With another finger flick they left the auditorium. Lenore’s tour of the Hive took them to the cafeteria—although, she quickly explained, no one really ate there; it was more of a gathering place. High windows made one wall of the beautiful room entirely transparent, looking out onto a grass-fores ted hillside and the edge of a massive tree root. The difference in perspective between the human-sized objects in the room and the insect’s-eye view made Renie faintly uneasy, like staring down a very steep angle.
Their guide whisked them through a variety of other spaces—mostly lab rooms, which were smaller versions of the auditorium, where virtual specimens and data could be manipulated in at least three dimensions and a rainbow of colors. They were also shown some “quiet spots” designed just for relaxation and deep pondering, created with the same care that might be lavished on haiku poems. There was even a museum of sorts, with small representations of various anomalies discovered in the living laboratory outside the Hive’s walls.
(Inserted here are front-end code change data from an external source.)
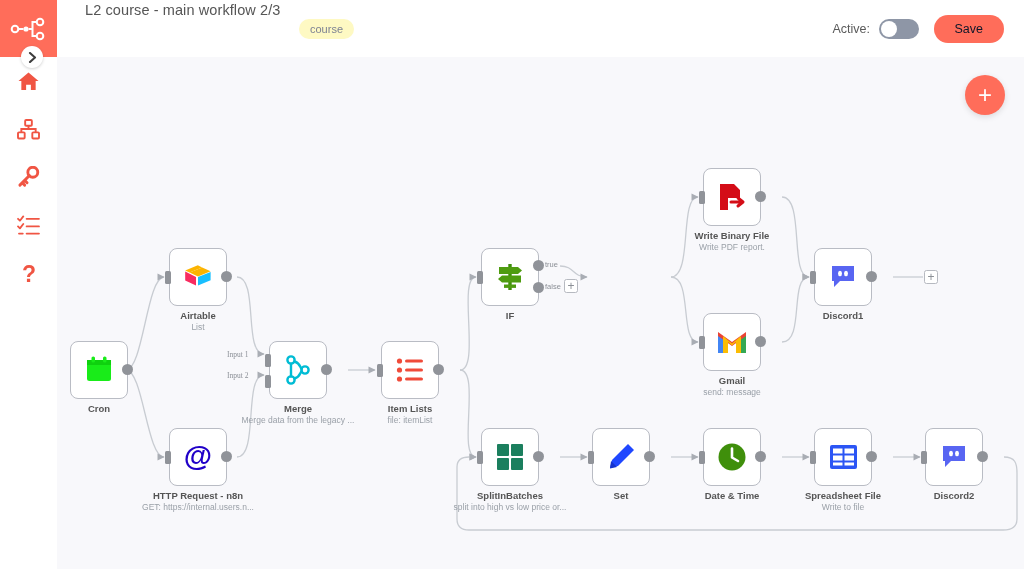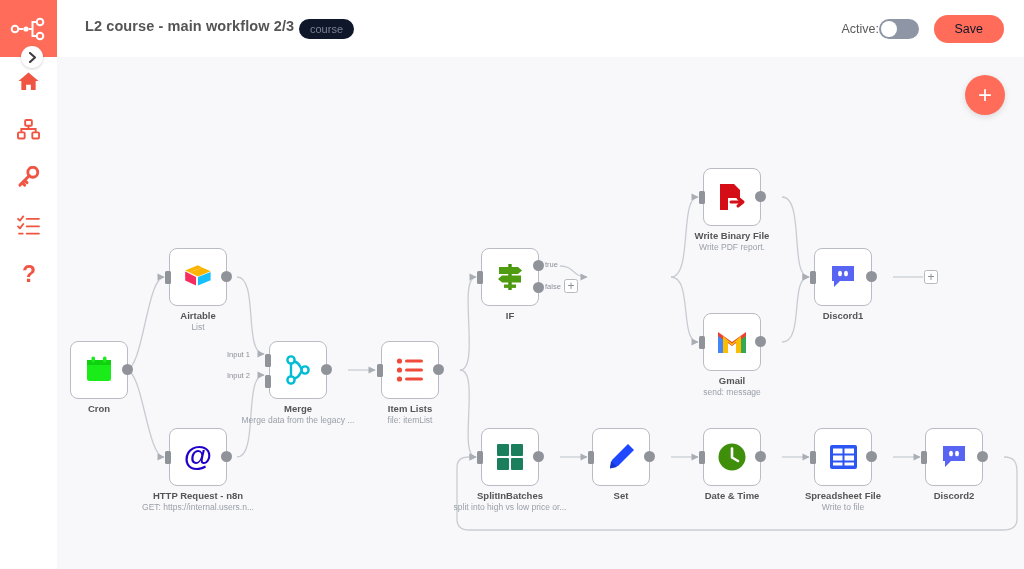"L2 course - main workflow" #workflow-title { font-weight: 700 -> 400; top: 18px -> 2px }
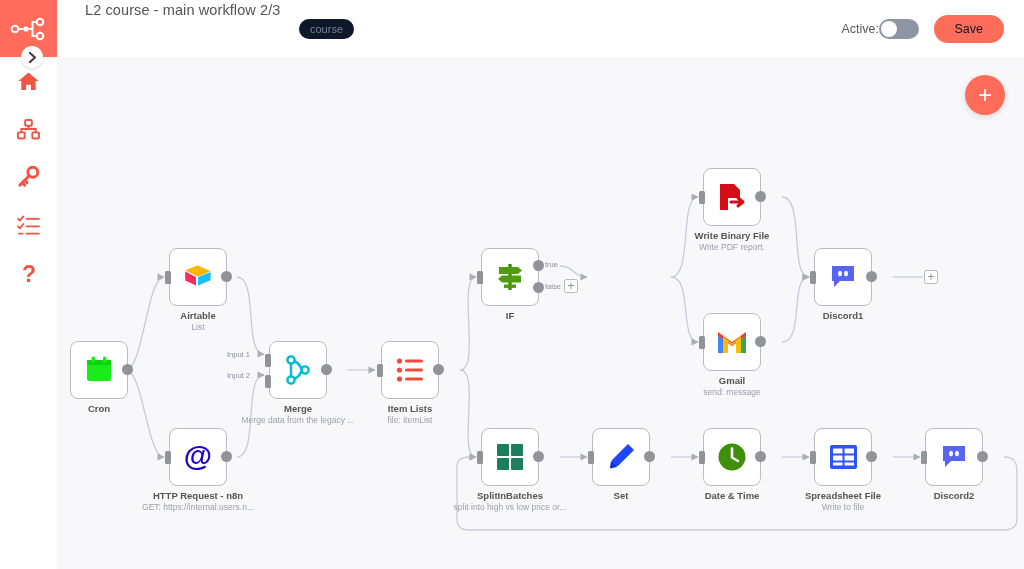"course" #tag-chip { background: #0f172a -> #fef9c3 }
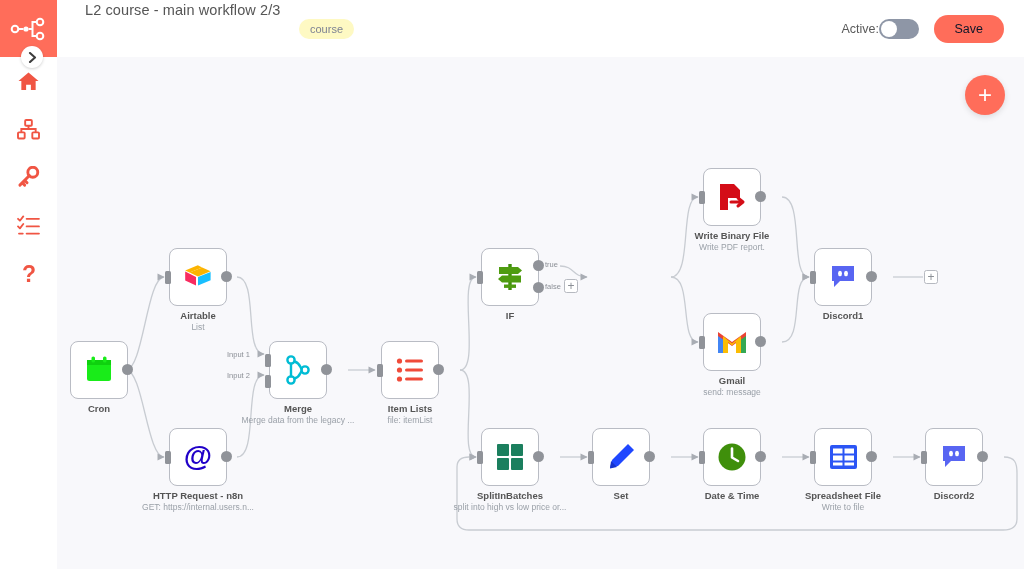"Active:" #active-wrap { gap: 0 -> 9px }
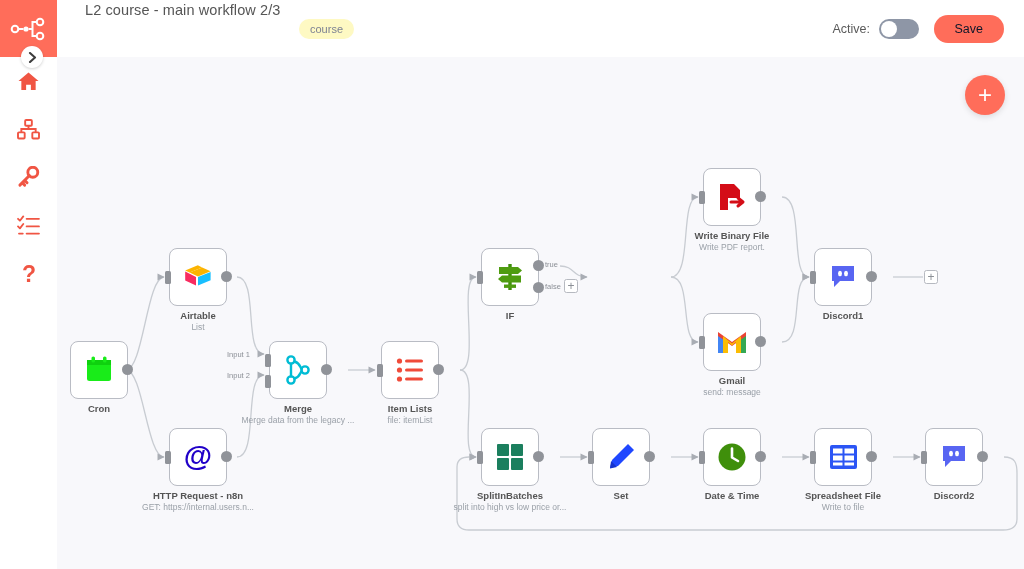"Input 1" .input-tag { font-family: none -> Liberation Serif, serif }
“One of the most amazing things,” Lenore said, gesturing at a many-legged creature hovering in midair and lit by invisible light sources, “is that some of these aren’t like anything in the real world at all. We wonder sometimes if Kunohara’s playing games with us—Cullen’s sure of it—but our charter is predicated on an accurate simulation of a ten-thousand-meter-square cross-section of real terrain, with real life-forms, so I’m not sure I believe that. I mean, Kunohara’s pretty serious about the field himself. I can’t see him just inventing imaginary insects and throwing them into an environment he’s been so careful to maintain.”